Tory hopefuls face race to extinction
None of the candidates has the gravitas, leadership or even the basic appeal of a Mandela or a JFK
Two dinosaurs stand atop a bluff overlooking a stormswept ocean. A vessel looking very much like Noah’s Ark is halfway to the horizon.
The dinosaurs look at each other in horror. “Crap!” says one, “was that today?”
It’s an old joke that has appeared in various incarnations over the years, but it seems particularly apt this week as the Tory leadership race kicks off in earnest.
The dinosaurs are, of course, the candidates thrusting themselves into the light as the saviours of the Tory party and, by extension, Great
Britain itself.
And what of the ark? Maybe it’s the EU sailing off to its Britain-free future, or perhaps it’s Britain casting off the Conservative Party for good.

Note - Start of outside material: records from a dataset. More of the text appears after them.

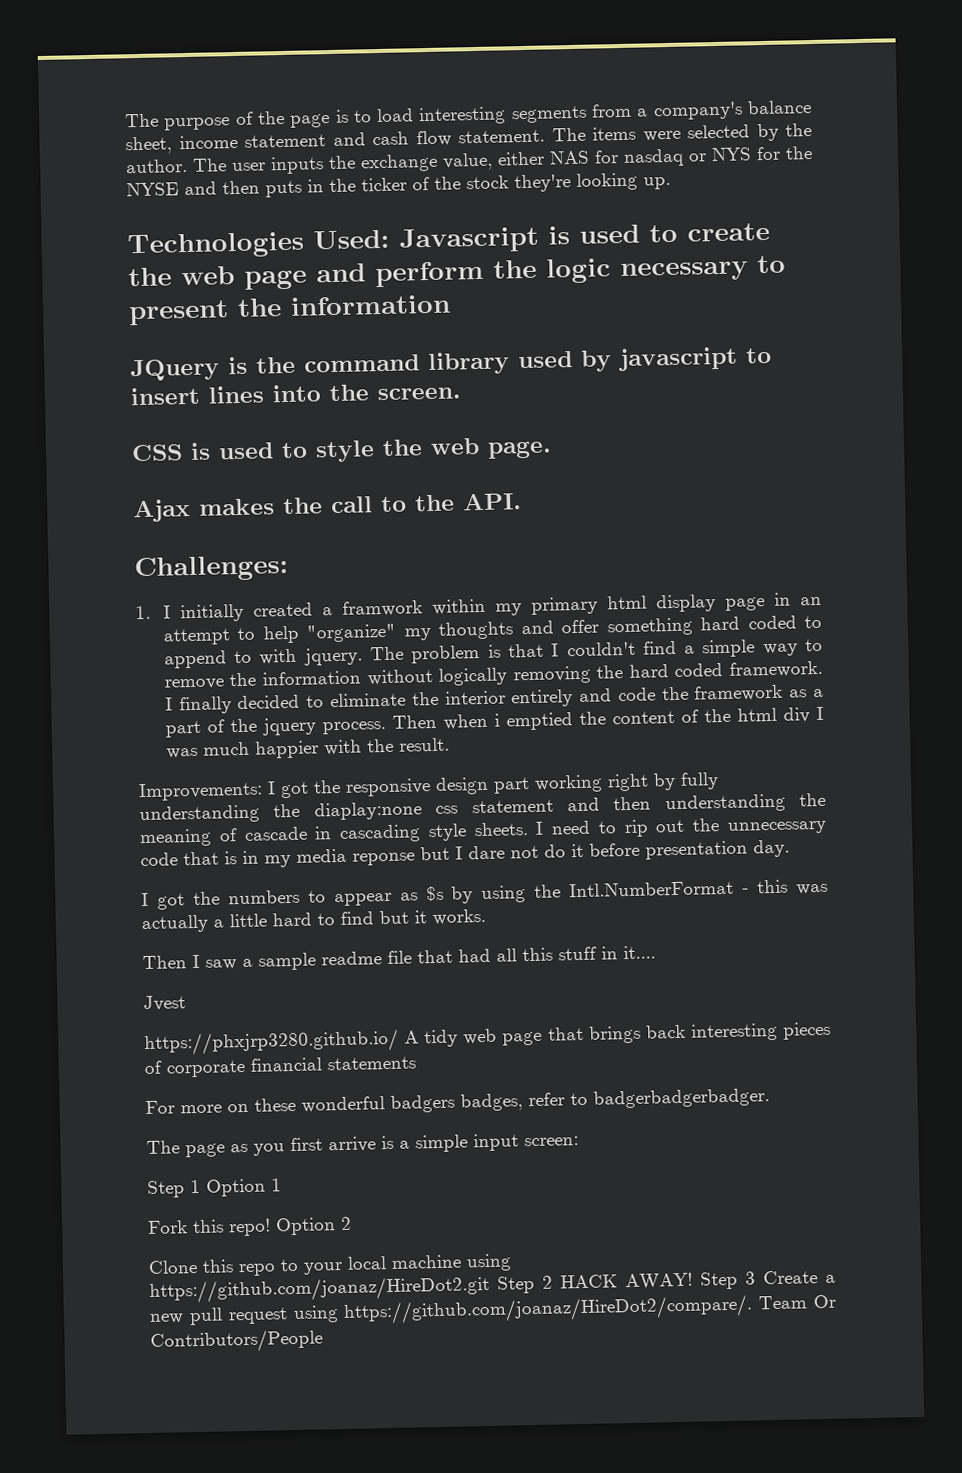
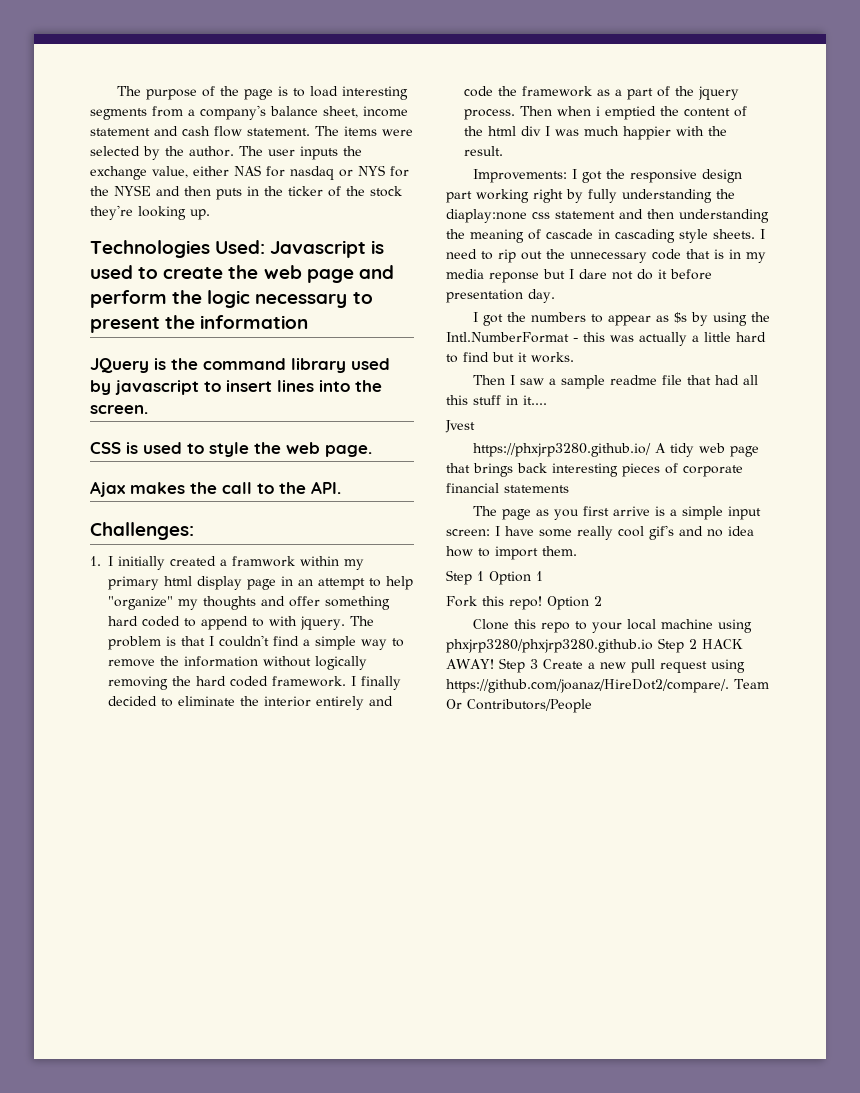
[145,1088,770,1115] // For more on these wonderful badgers badges, refer to badgerbadgerbadger. -> (569, 489) none
(579, 1141) none -> [495,525,754,540] [446,546,577,560] I have some really cool gif's and no idea how to import them.
[149,1274,490,1305] https://github.com/joanaz/HireDot2.git -> [446,639,653,653] phxjrp3280/phxjrp3280.github.io

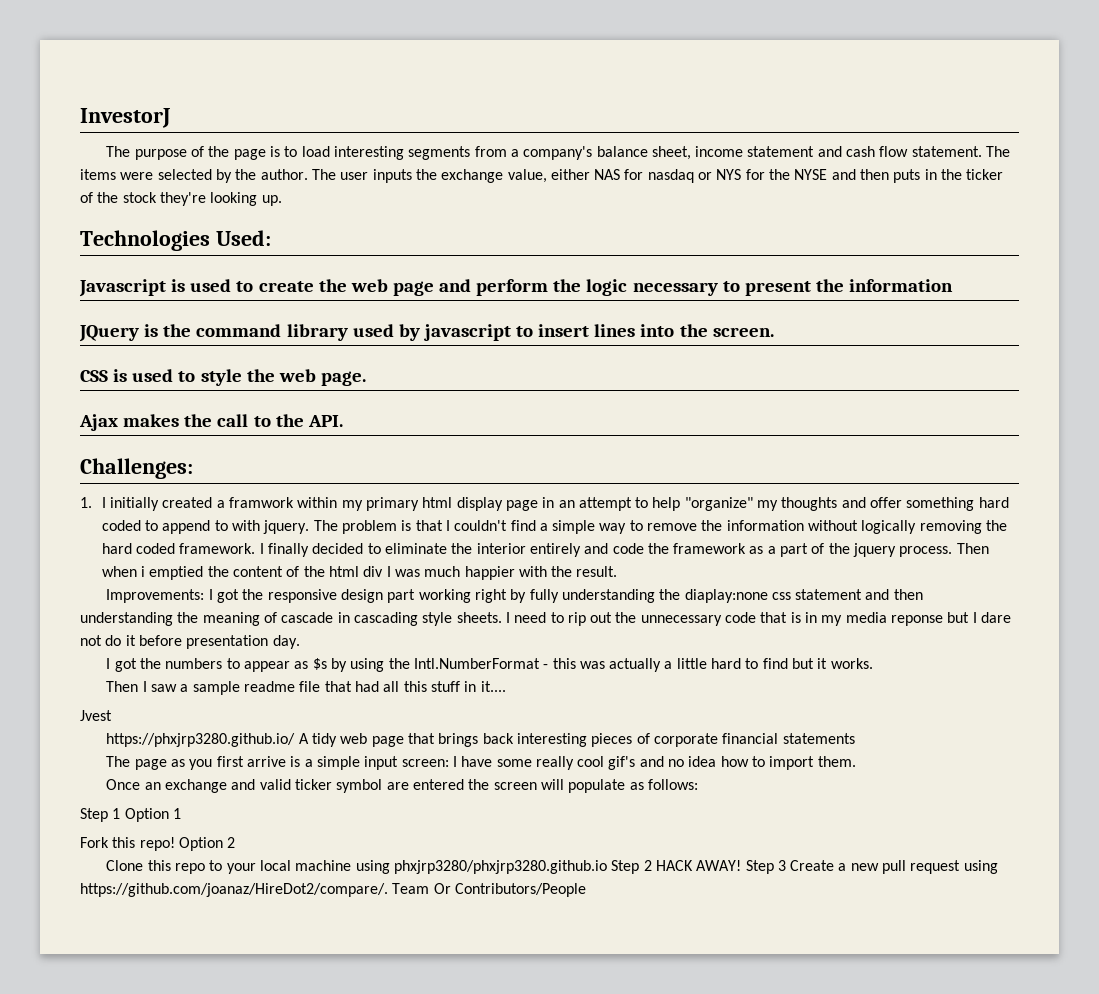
(116, 91) none -> [80,108,170,128] InvestorJ //
(266, 247) none -> (271, 238) //
(577, 551) none -> [106,779,698,793] // Once an exchange and valid ticker symbol are entered the screen will populate as follows:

Either way, the subtext is that the Tory leadership contest looks increasingly like a race to extinction.
None of the candidates has the gravitas, leadership qualities or even the basic appeal of, say, a Nelson Mandela or a John F Kennedy. All are hamstrung in myriad ways, some by the smallanyana skeletons in their political closets, some because of their actions as the Brexit referendum train wreck unfolded, and the rest, well, because who remembers
Mark Harper? (Clue: he used to work for Theresa May at the home office and is now infamous for “Go Home” vans, a 2013 advertising campaign targeting illegal immigrants.)
Fear not: polls put Boris Johnson ahead of the pack, which is making EU leaders nervous. They have long memories in Brussels, where Johnson spent time as correspondent for The Telegraph in the early 1990s, when he seems to have honed his anti-eu fervour.
Meanwhile, the leadership race serves as another, probably welcome distraction from the real threat: the fastapproaching asteroid called “October 31”.